WORK INSTRUCTIONS:
Starting at the line that contains "[295,80,432,91] [47,104,353,118] es" in the listing below, write out every line word for word until you have written the line that contains "[308,415,381,429] un login".

***** EXERCISE INPUT *****

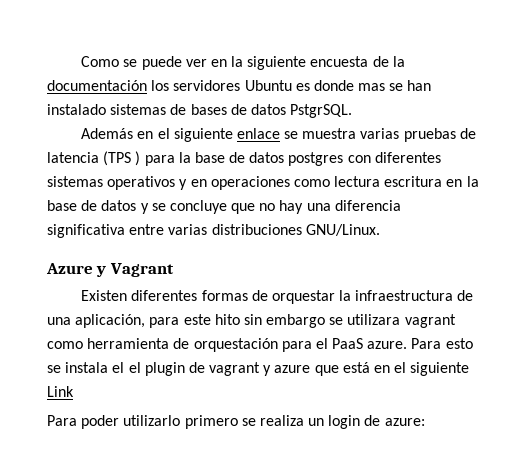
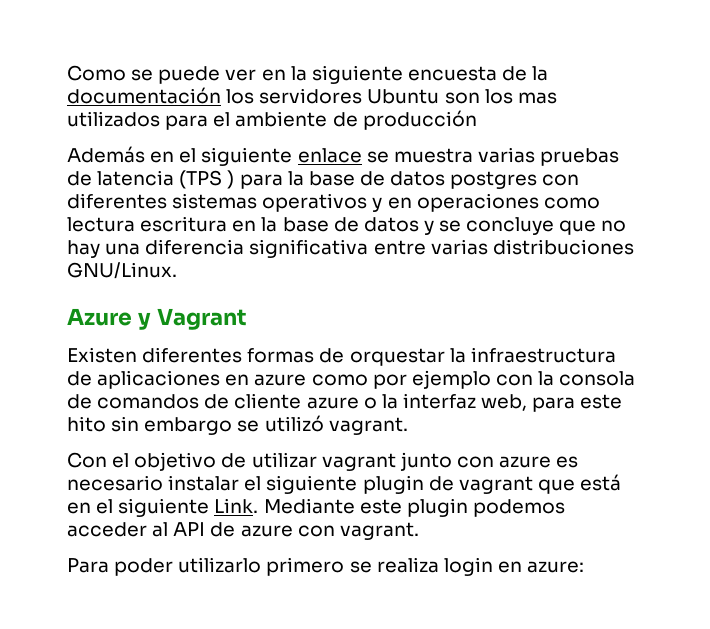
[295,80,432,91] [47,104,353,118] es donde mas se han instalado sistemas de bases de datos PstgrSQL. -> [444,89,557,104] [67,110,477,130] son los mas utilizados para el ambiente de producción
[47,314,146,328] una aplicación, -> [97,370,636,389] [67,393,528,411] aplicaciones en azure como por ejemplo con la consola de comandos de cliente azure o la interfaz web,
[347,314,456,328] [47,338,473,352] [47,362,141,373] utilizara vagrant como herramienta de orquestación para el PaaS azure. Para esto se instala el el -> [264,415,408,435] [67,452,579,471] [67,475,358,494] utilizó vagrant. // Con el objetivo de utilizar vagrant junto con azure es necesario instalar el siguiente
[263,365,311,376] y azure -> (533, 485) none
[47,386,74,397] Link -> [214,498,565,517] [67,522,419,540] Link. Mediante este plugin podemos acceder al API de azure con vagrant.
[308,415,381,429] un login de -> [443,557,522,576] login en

*****
***** EXERCISE INPUT *****

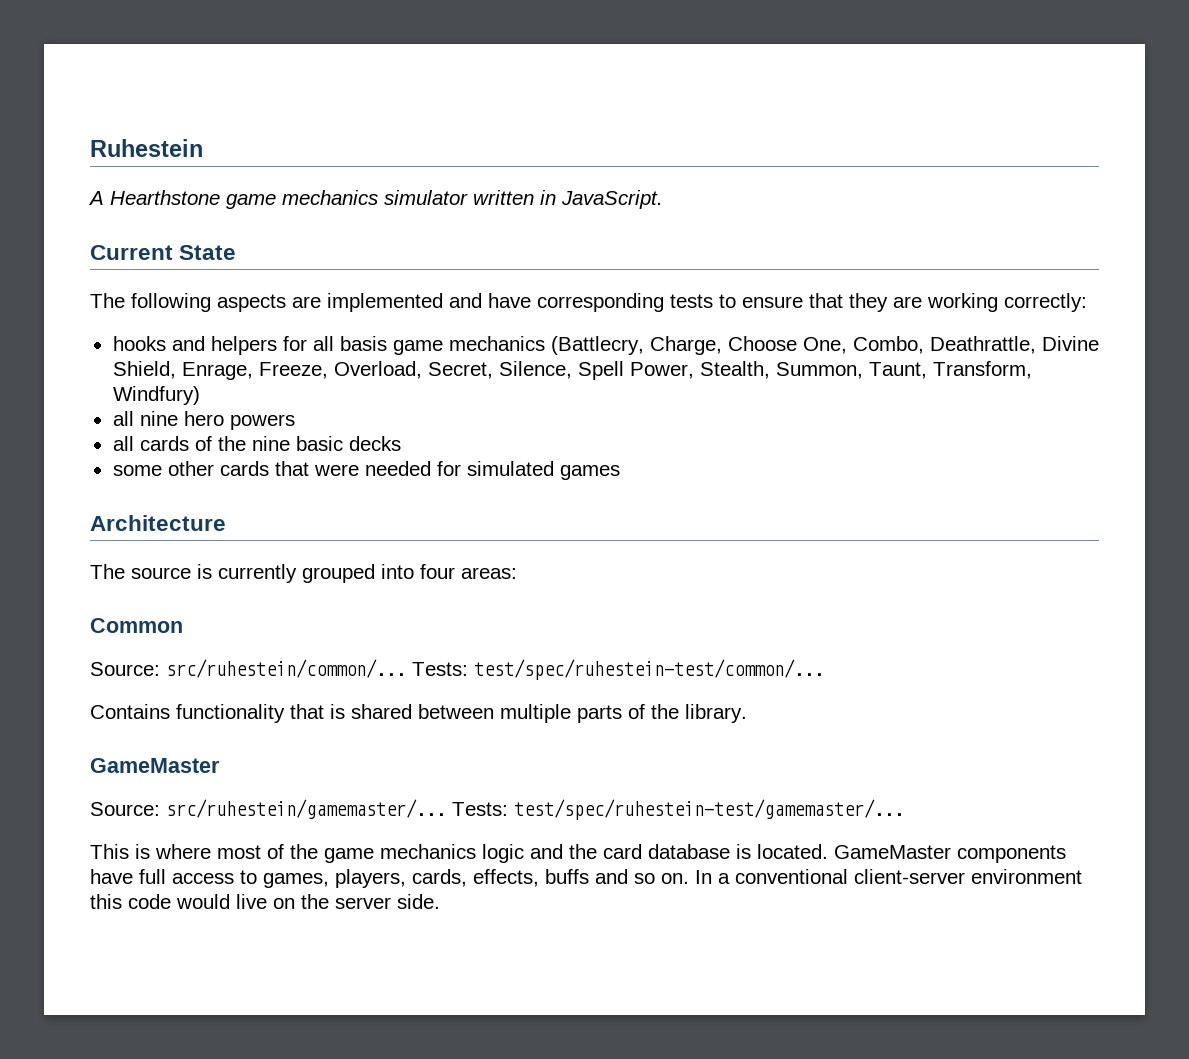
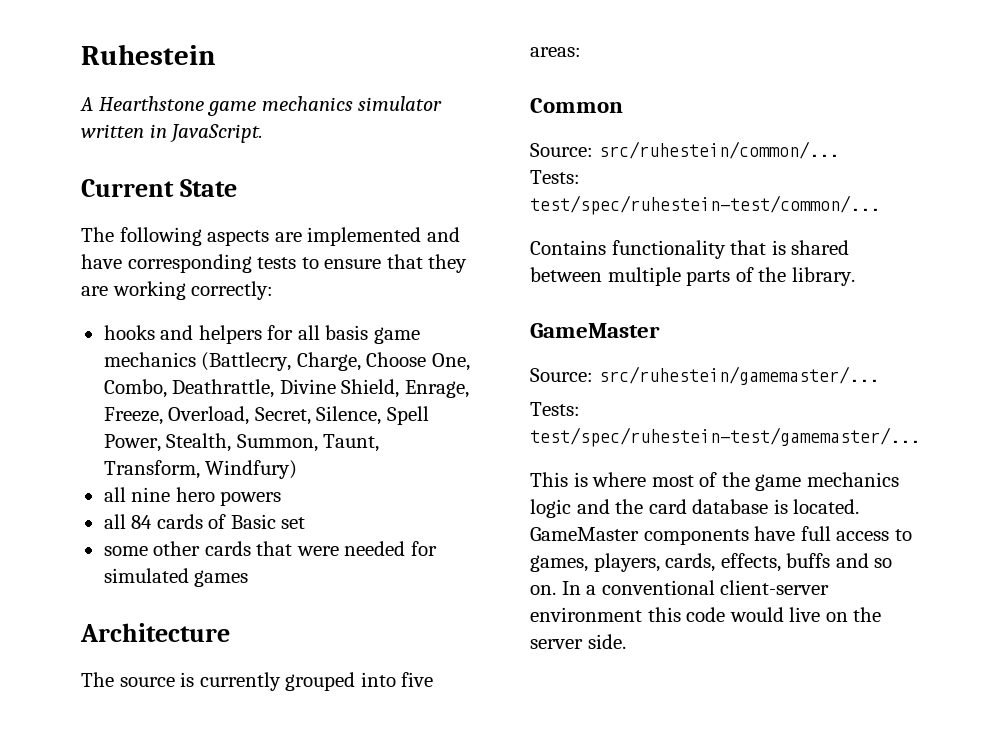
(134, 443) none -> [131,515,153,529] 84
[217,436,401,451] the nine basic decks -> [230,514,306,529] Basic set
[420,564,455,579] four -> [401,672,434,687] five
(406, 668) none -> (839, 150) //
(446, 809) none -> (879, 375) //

*****
***** EXERCISE INPUT *****

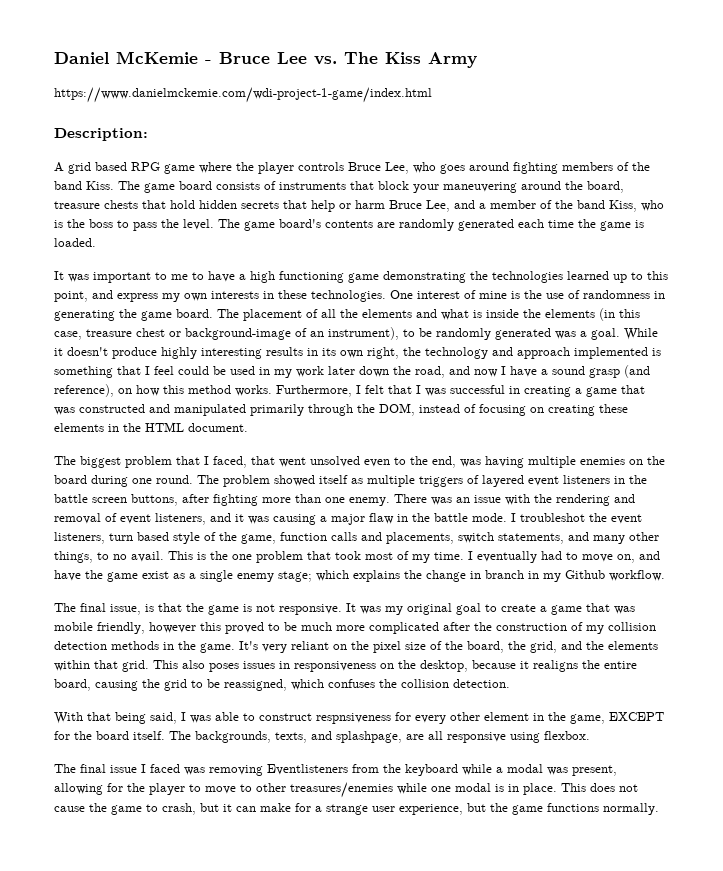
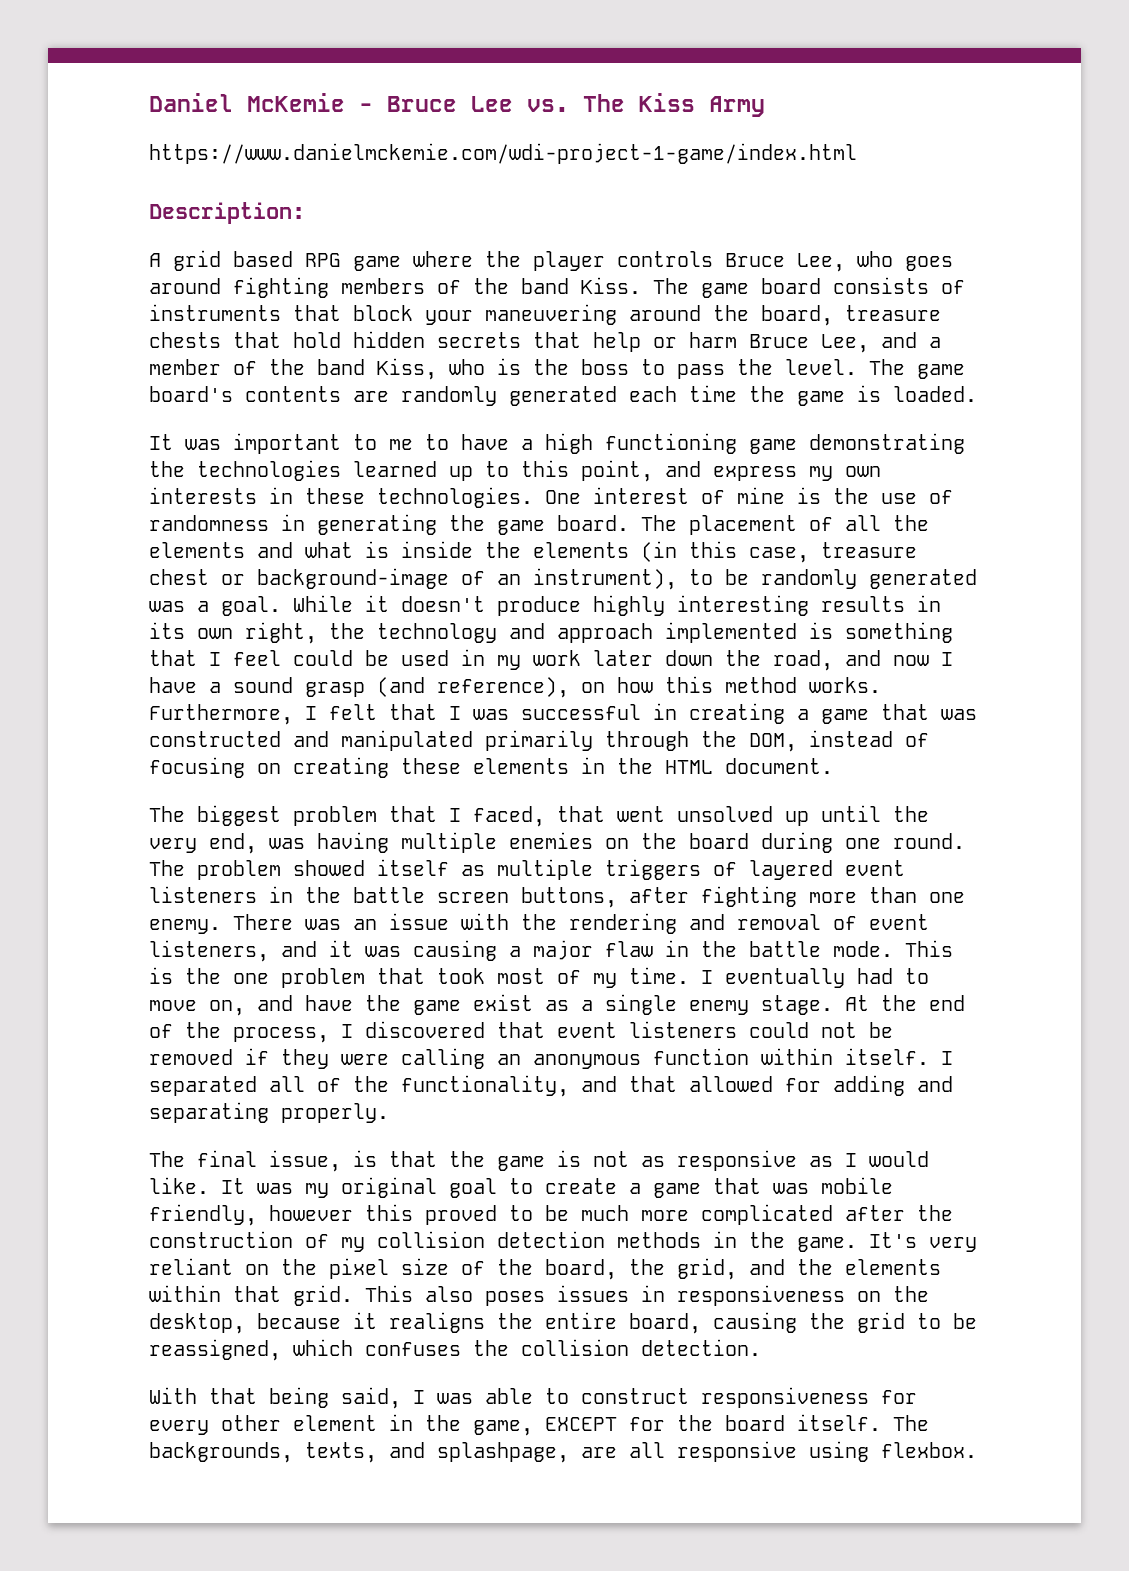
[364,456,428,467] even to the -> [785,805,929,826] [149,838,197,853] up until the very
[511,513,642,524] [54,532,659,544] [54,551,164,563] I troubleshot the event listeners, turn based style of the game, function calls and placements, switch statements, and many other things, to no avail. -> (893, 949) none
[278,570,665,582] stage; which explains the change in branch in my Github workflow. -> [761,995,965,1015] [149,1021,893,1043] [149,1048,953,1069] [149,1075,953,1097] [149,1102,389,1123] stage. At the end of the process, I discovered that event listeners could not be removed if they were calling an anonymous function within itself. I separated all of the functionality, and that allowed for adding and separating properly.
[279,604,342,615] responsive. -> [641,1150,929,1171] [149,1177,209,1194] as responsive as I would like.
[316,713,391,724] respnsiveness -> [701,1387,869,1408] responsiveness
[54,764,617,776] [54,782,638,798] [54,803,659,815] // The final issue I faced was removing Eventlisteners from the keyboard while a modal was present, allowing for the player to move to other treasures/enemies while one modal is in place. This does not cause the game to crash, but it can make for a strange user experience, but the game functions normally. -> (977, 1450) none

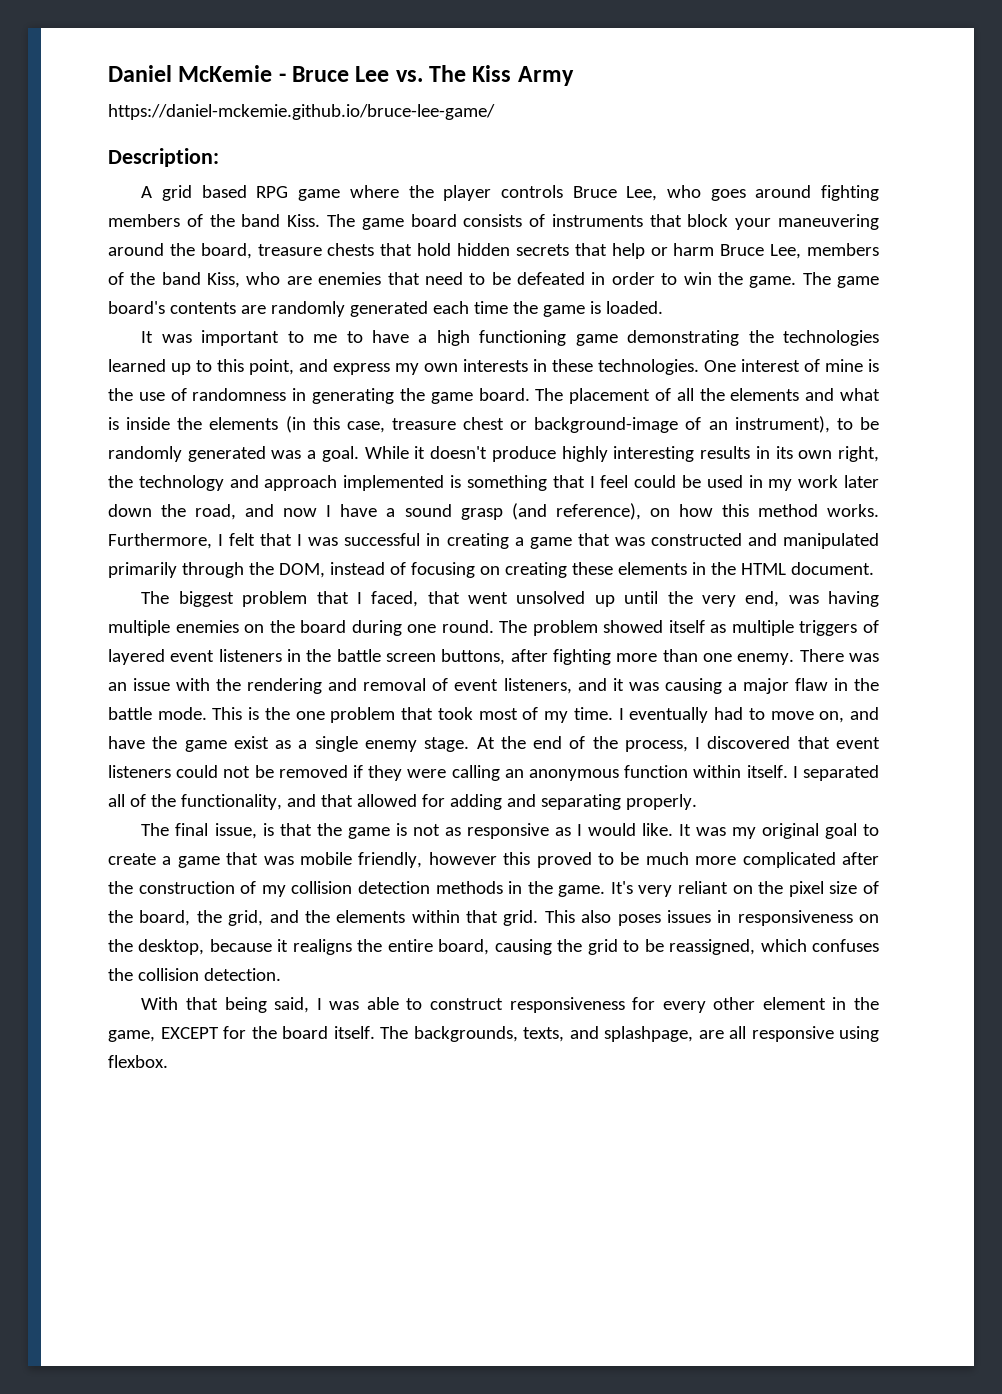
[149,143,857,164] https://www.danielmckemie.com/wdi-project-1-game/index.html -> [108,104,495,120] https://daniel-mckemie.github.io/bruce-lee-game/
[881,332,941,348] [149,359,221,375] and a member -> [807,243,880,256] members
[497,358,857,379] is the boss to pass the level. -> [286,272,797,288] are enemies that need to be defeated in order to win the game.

*****

THE ANSWER:
[295,80,432,91] [47,104,353,118] es donde mas se han instalado sistemas de bases de datos PstgrSQL. -> [444,89,557,104] [67,110,477,130] son los mas utilizados para el ambiente de producción
[47,314,146,328] una aplicación, -> [97,370,636,389] [67,393,528,411] aplicaciones en azure como por ejemplo con la consola de comandos de cliente azure o la interfaz web,
[347,314,456,328] [47,338,473,352] [47,362,141,373] utilizara vagrant como herramienta de orquestación para el PaaS azure. Para esto se instala el el -> [264,415,408,435] [67,452,579,471] [67,475,358,494] utilizó vagrant. // Con el objetivo de utilizar vagrant junto con azure es necesario instalar el siguiente
[263,365,311,376] y azure -> (533, 485) none
[47,386,74,397] Link -> [214,498,565,517] [67,522,419,540] Link. Mediante este plugin podemos acceder al API de azure con vagrant.
[308,415,381,429] un login de -> [443,557,522,576] login en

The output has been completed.